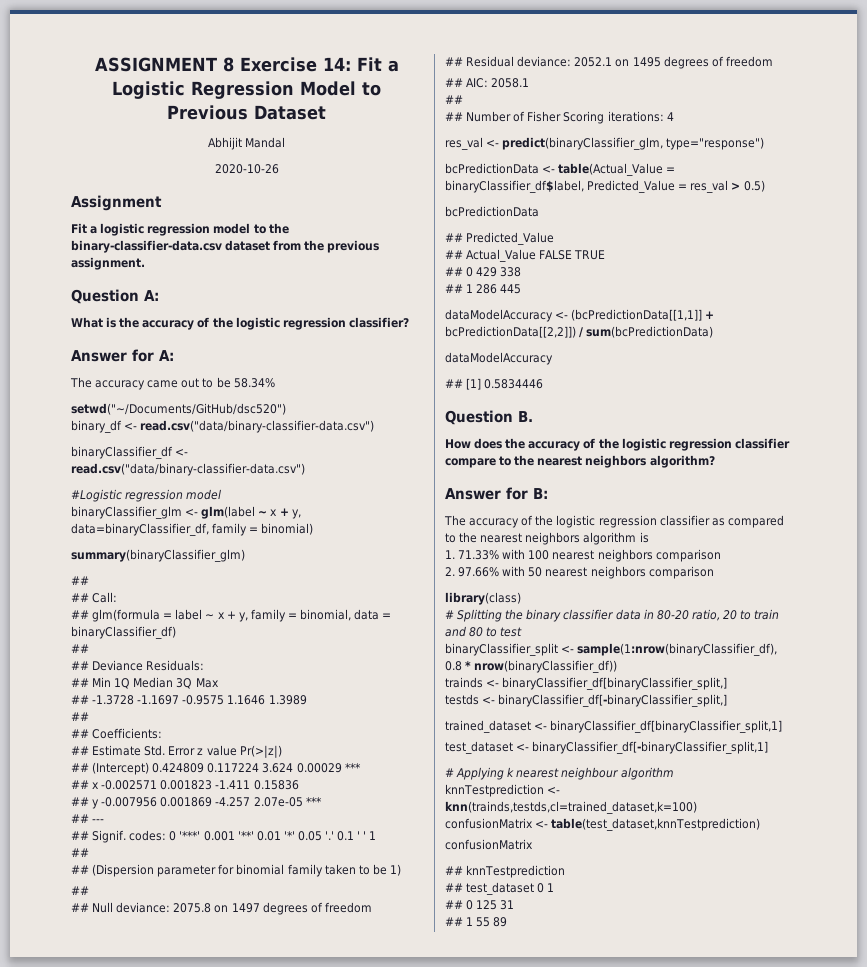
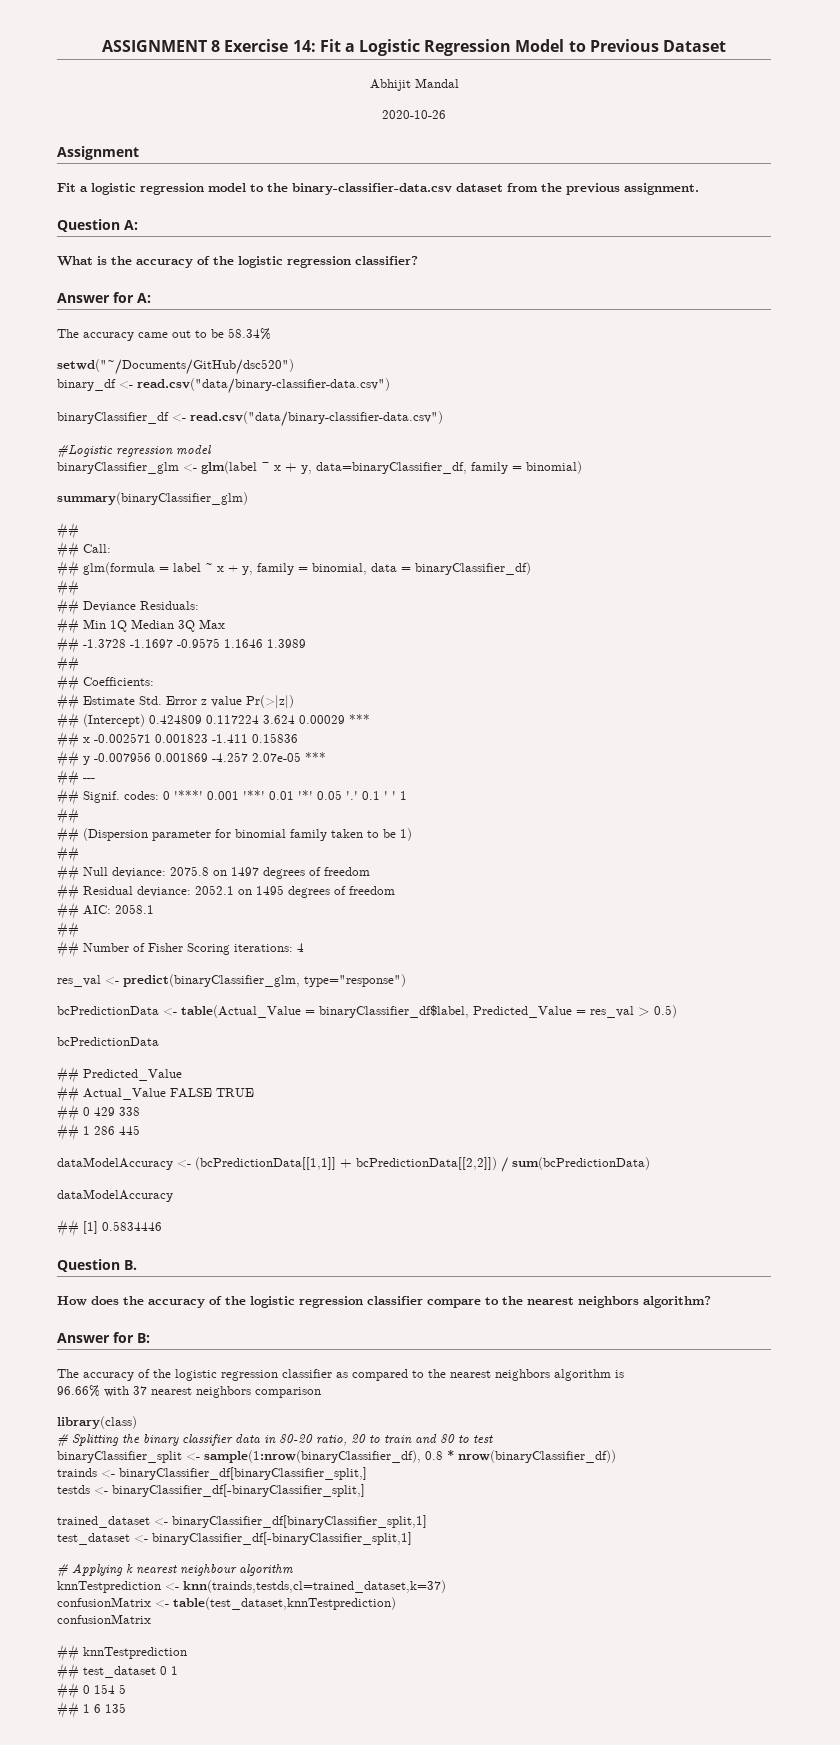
- 1. 71.33% with 100 nearest neighbors comparison
- 2. 97.66% with 50 nearest neighbors comparison
+ 96.66% with 37 nearest neighbors comparison
- knnTestprediction <- knn(trainds,testds,cl=trained_dataset,k=100)
+ knnTestprediction <- knn(trainds,testds,cl=trained_dataset,k=37)
- ## 0 125 31
- ## 1 55 89
+ ## 0 154 5
+ ## 1 6 135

What the task requires
Your job is to return all lines above that hold the word "with".

Exercise answer
- 1. 71.33% with 100 nearest neighbors comparison
- 2. 97.66% with 50 nearest neighbors comparison
+ 96.66% with 37 nearest neighbors comparison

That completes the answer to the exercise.